Date: 02/23/2003 at 05:23:29
From: Jesse
Subject: Faces painted on a cube

Some unit cubes are put together to form a larger cube. Some of the 
larger cube's faces are painted and then it is taken apart. 45 small 
cubes are found to have no paint on them. How many faces of the large 
cube were painted?

I know what to do if all the faces were painted but I have no idea if 
only SOME of the faces were painted.

Date: 02/23/2003 at 07:12:58
From: Doctor Jacques
Subject: Re: Faces painted on a cube

Hi Jesse,

This is a beautiful problem...

Let n be the size of the edge of the cube.

Consider the "inner" cube, i.e. the cube formed by the small cubes 
that are not on the faces on the large cube.
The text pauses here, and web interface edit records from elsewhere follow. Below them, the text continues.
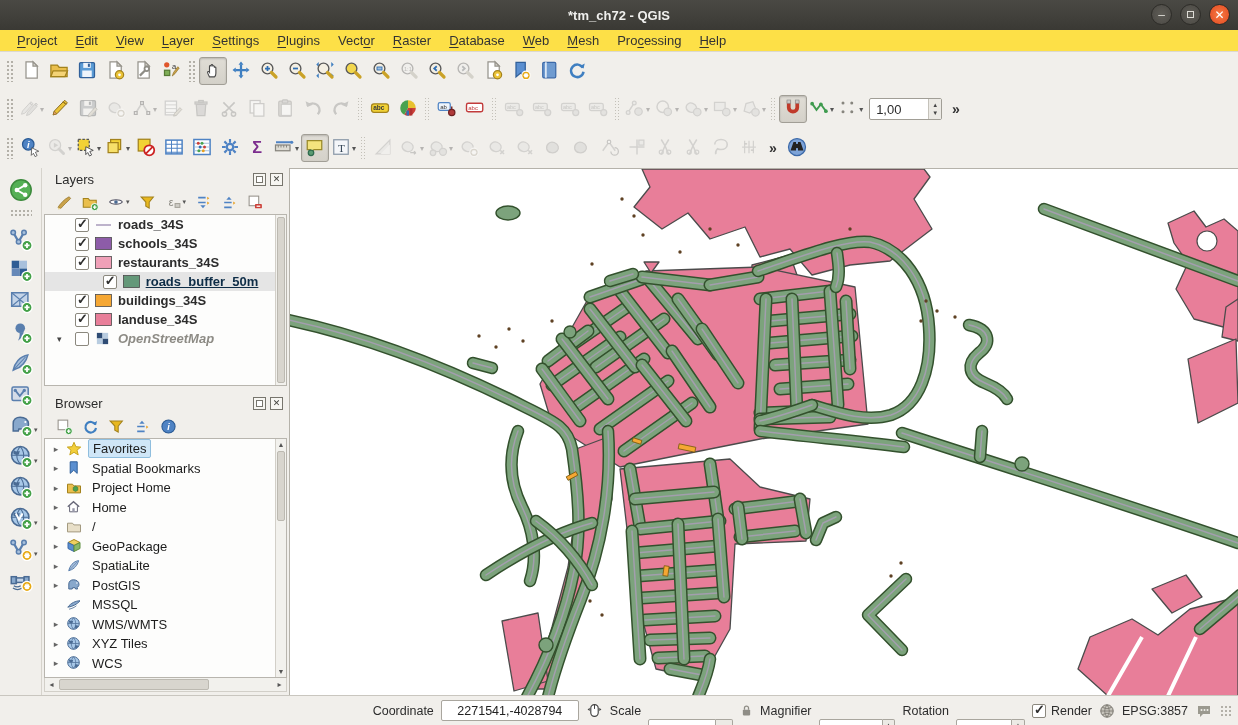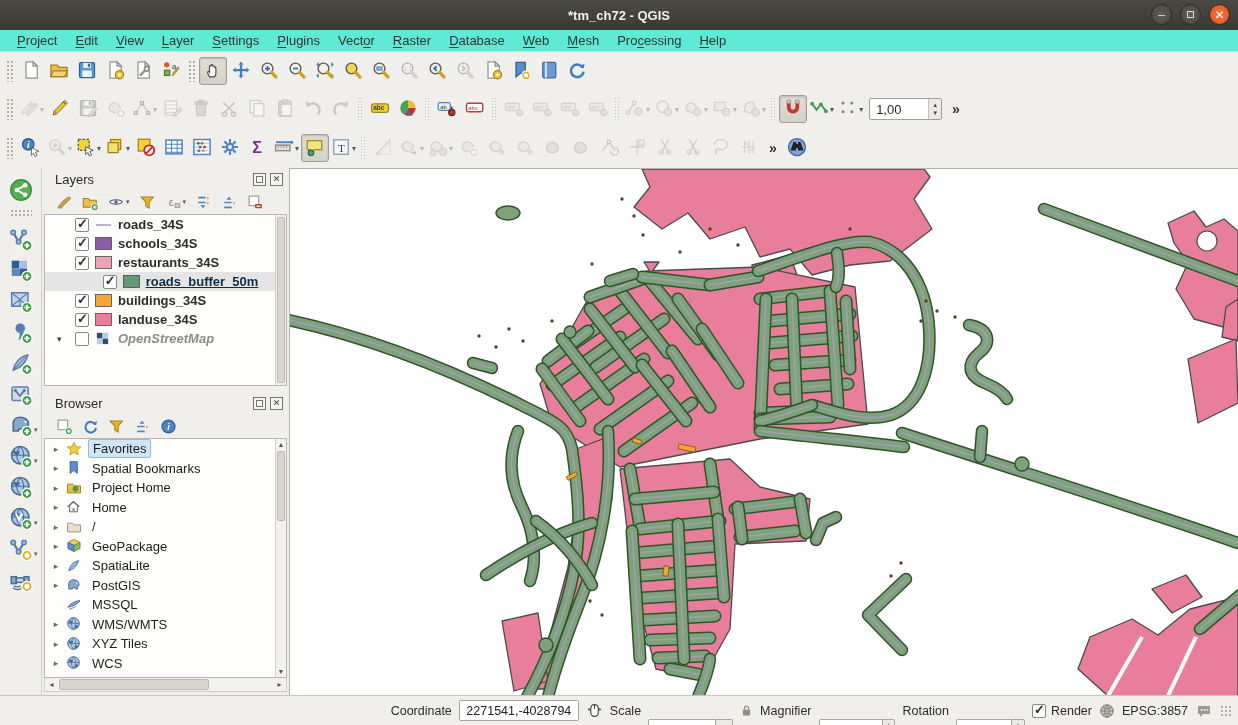"Project" #menubar { background: #5eead4 -> #fde047 }
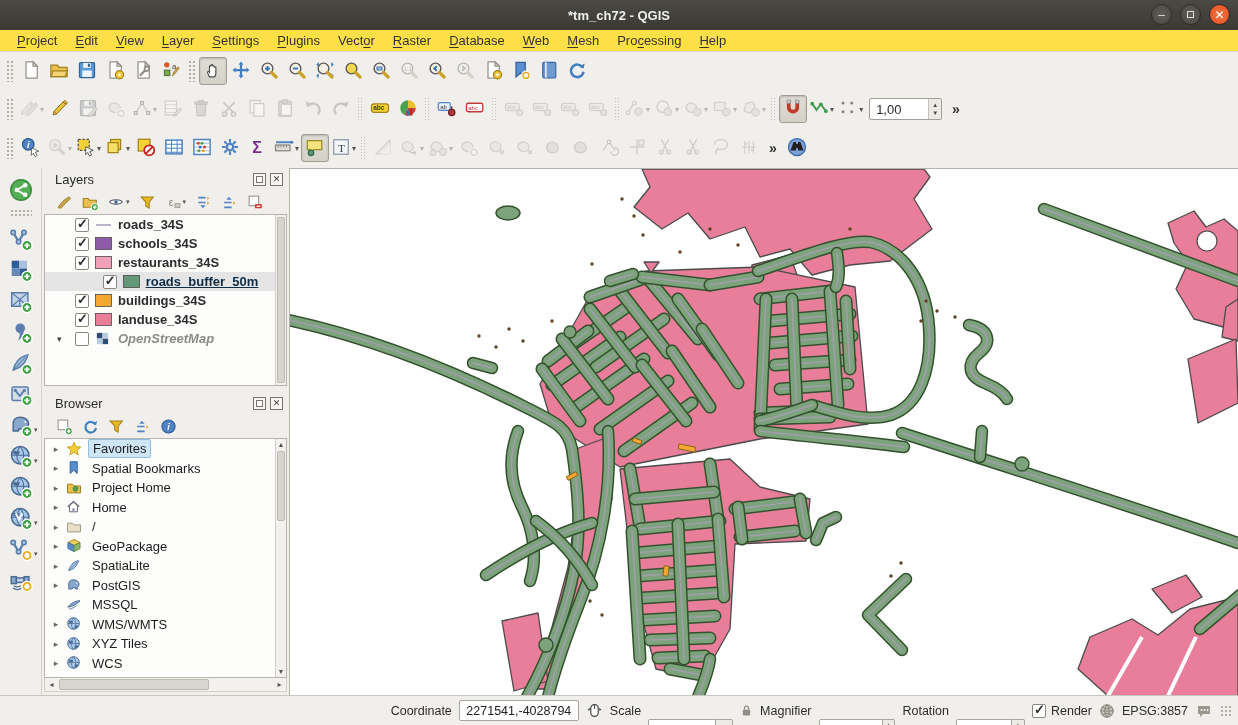"2271541,-4028794" span.sb-field { width: 120px -> 138px }
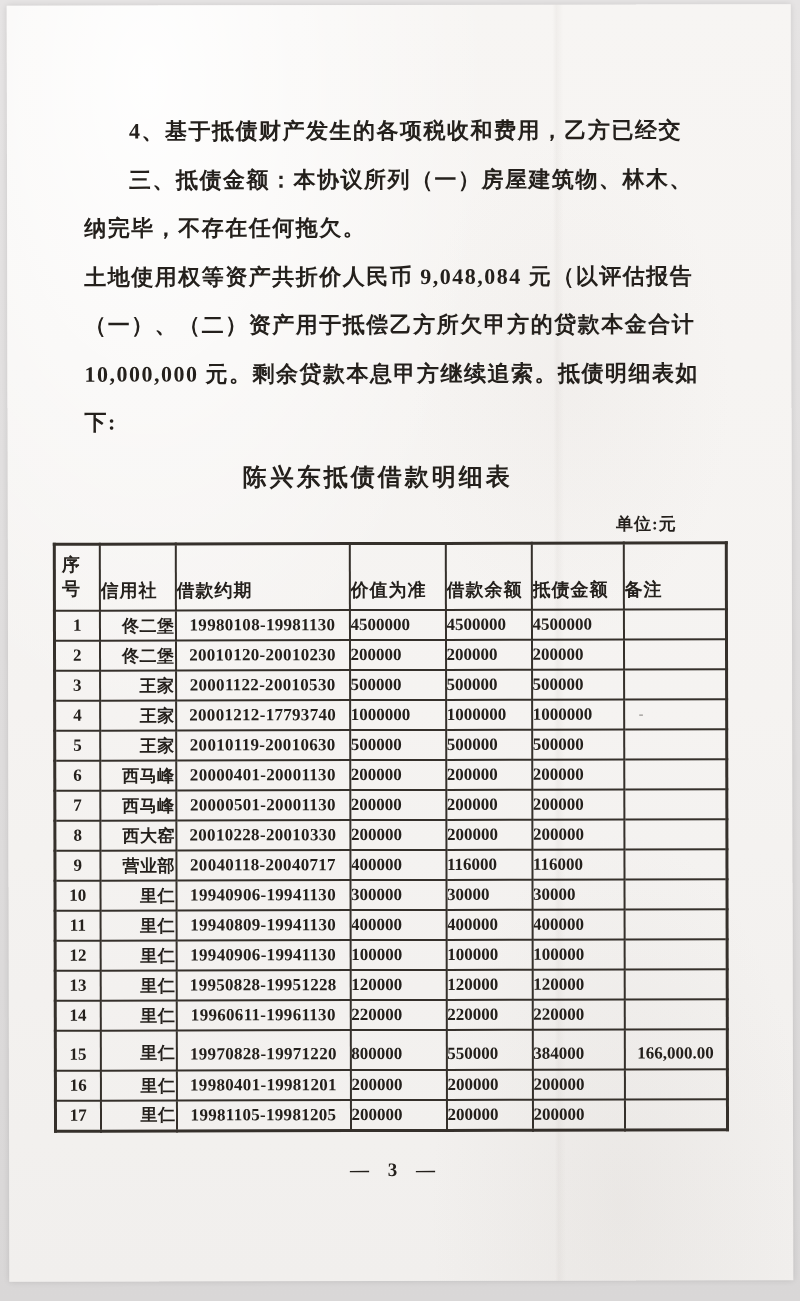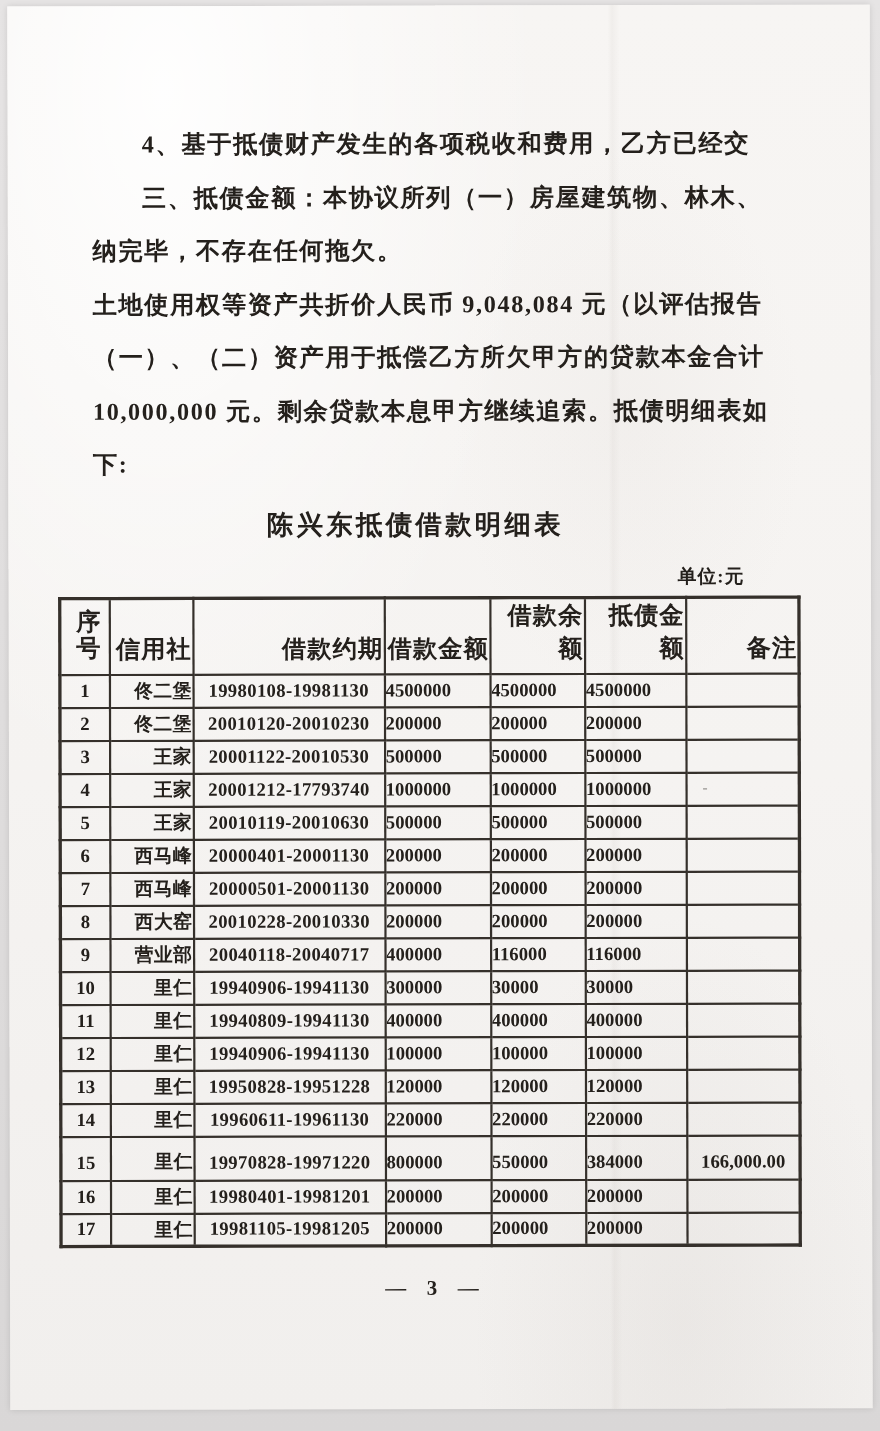"序号" .loan-table thead th { font-size: 22px -> 18px; text-align: right -> left }
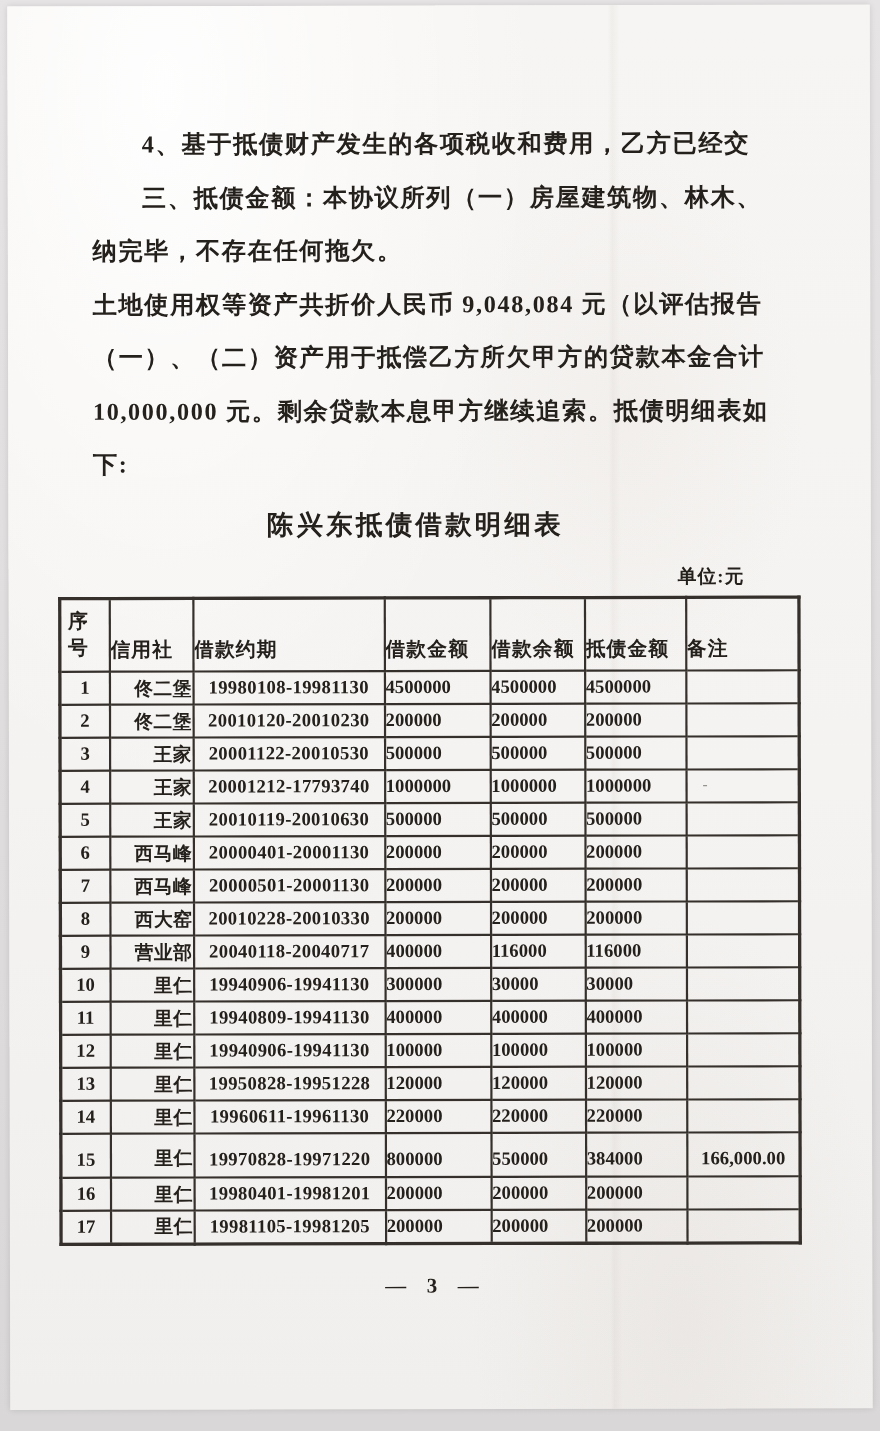"借款金额" th { text: 借款金额 -> 价值为准 }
The size of the edge of 
the inner cube is (n-2), and it contains (n-2)^3 small cubes.

As none of the cubes of the inner cube can receive paint, there are 
at most 45 of them (otherwise, we would find more than 45 unpainted 

This means that:

  (n-2)^3 <= 45

from which we deduce that n-2 is at most 3, i.e. n <= 5.

On the other hand, as we found 45 small cubes, the large cube 
contained at least 45 cubes, i.e.:

  n^3 >= 45

which gives n >= 4.

We can conclude that n is 4 or 5.

Assume first that n = 4. We have 2^3 = 8 interior cubes, and there 
must be 45-8 = 37 exterior unpainted cubes.

The number of exterior cubes is:

  4^3 - 2^3 = 56

As 37 of these 56 cubes are not painted, there are 56-37 = 19 painted 

Note that, when counting painted cubes, we cannot simply add the 
number of cubes on each face: if we paint two adjacent faces, the 
cubes on the common edge will be painted twice, but we must count 
them only once.

As each face contains 4^2 = 16 cubes, we must paint at least two faces 
to get 19 painted cubes. The first face will give 16 cubes; the other 
face will give 16 other cubes if it is not adjacent to the first one, 
and 12 other cubes if it is (because there are 4 cubes on the common 
edge). In total, we will have at least 28 cubes, and this is already 
more than 19.

We can conclude that n is not 4, and thus n = 5.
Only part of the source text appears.